Drug-checking doesn't foster a false sense of security—most people would take a drug anyways, even if the service wasn't available—but instead facilitates more informed decision-making, Maghsoudi says. For most "recreational" consumers, drug-checking services are the only interaction they have with harm reduction professionals, she adds, in contrast to dependent users who might regularly attend something like a needle exchange program.
"There's also a snowball effect: Individuals coming to drug-checking services are not just checking for themselves," Maghsoudi says. For instance, at the Boom Music Festival in Portugal, 86 percent of the samples tested were intended to be shared with friends. At that same festival, three quarters of people who submitted drugs that turned out to be bunk said they wouldn't take them, she says. "That's good news, but some people don't want to throw them out. They might give them away or sell the drug to make their money, or they might just throw it on the ground for someone else to pick up," says Joseph Palamar, associate professor of tobacco, alcohol, and drug use at NYU School of Medicine.
In a recent study, Palamar and his colleagues tested the hair samples of people who said they used ecstasy within the past year. The researchers compared what the subjects actually tested positive for with what they had reported using. "What we found was that people who said they had ever tested their ecstasy were at higher risk for testing positive for bath salts in their hair," he says. In fact, two-thirds of people who said they checked their ecstasy, tested positive for synthetic cathinones, or bath salts. That confirms that while most basic drug tests do in fact tell you the main ingredient in your pill or capsule, they'll often fail to detect adulterants.
Most of the messaging around drug-checking is designed to educate and mitigate risk, not to tell someone a substance is dangerous or safe, good or bad, explains Mitchell Gomez, executive director of DanceSafe, a drug testing service found at various events around the country.

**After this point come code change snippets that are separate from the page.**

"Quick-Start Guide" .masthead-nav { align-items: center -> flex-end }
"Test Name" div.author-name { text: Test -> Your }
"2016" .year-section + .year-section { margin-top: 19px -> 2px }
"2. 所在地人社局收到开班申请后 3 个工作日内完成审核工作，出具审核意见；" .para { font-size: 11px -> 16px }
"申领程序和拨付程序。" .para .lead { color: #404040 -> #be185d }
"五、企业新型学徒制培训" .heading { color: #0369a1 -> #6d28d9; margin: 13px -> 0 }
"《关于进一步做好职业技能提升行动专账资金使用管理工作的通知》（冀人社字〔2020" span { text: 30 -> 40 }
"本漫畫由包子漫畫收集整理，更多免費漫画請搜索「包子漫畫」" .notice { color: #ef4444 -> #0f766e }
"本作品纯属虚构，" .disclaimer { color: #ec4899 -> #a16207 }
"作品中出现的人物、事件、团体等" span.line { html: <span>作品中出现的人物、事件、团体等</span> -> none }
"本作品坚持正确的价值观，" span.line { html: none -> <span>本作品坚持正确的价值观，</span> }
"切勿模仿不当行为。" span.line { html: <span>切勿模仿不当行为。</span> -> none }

Some events are hesitant to allow onsite drug-checking—which is still controversial among nightlife producers. "No one is building $2 million lighting rigs for drunk people. If you're not doing onsite drug-checking, a string of ambulances leaving the event is also an admission that people are doing drugs," Gomez says. "So we try not to give people a false sense of security. There's no such thing as safe drug use, but there's such a thing as safer drug use."